One day, she was focused on the patterns on my t-shirt, after I got inspired, I’d decided, to entertain her, the colorful shirt was enough, to capture her attention, to please her; and from time to time, I’d, become the stand-in, asked her about what she still remembered, or what she was good at, to increase her self-confidence, to make her feel she mattered.

My mother was a fan of Fei Yu-Ching, when she was first diagnosed, the family bought her front row seats to his concert, and took her into the masses, to hear her idol perform, and every evening after supper, we’d put on the DVD’s, and, when she got into it, she’d, hummed along with the songs being performed.
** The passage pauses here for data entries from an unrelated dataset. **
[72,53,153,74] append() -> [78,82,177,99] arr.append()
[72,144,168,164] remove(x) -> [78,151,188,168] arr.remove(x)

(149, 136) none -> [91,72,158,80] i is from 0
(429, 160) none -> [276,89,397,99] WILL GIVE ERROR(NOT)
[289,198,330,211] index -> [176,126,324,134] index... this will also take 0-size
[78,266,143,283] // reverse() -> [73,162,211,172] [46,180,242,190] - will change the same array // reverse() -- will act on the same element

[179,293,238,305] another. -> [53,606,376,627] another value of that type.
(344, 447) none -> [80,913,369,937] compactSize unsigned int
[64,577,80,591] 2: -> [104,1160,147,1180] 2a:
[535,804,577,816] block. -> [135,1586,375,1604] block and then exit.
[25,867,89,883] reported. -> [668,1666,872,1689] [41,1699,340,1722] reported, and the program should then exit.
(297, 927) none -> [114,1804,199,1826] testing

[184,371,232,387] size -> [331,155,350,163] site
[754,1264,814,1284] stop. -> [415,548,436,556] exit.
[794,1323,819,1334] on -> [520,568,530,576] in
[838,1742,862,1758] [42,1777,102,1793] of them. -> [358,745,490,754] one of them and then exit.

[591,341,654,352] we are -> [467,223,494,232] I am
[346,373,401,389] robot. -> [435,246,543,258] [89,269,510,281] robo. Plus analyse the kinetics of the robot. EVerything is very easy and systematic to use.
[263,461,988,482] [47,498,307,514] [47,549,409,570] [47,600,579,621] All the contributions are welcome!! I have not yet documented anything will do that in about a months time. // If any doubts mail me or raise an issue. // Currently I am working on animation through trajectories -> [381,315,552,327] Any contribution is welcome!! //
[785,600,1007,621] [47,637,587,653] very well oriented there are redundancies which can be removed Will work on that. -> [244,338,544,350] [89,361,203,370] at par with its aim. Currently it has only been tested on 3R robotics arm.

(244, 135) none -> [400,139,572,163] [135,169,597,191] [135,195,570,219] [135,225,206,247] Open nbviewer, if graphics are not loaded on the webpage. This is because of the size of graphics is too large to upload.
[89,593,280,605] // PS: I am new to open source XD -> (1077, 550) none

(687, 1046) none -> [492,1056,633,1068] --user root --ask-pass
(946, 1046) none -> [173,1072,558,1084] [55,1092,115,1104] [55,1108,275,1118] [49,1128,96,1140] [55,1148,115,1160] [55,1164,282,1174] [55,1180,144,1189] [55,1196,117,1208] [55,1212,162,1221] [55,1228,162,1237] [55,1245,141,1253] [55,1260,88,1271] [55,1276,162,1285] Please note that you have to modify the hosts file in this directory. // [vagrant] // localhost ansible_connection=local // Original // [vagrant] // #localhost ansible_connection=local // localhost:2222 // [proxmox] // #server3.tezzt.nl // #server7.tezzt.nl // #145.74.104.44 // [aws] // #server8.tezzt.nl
My mother loved playing mahjong, but after she was diagnosed, she could no longer play, and every Sunday, members of our family would accompany her to play a few rounds.  With the irreparable conditions of her deterioration, she, who was a killer on the gambling tables, slowly lost her intelligence, and, this frequent winner had gotten fake wins more often, getting together with her, helping her mind stay active, do what she liked, what she was good at, it’s not about winning or losing, the house is still filled with a lot of laughter.

We’d parted ways now, although we were all, very unwilling, to see her go, she’d been gone for a little over six months now, remembering the years I’d spent, accompanying by, caring for her, I’d never been trapped in the depressed moods of caretaking, I was, infected by her optimism, whether it be at home or in the hospital, we’d worked hard, to make a happy atmosphere for her, cherishing, taking advantage of each and every day we have with her.

I hope, that as my mother went to heaven, she’d become, an angel, full of joy like she had always been on earth.

So, looking back through the years, of caring for your demented mother, although there are moments which were trying but you’d still, remembered the positive things about your mother more, and that, is a great way, to honor her memories, and, with this positive energy, you will be able to cope better in the futures to come too.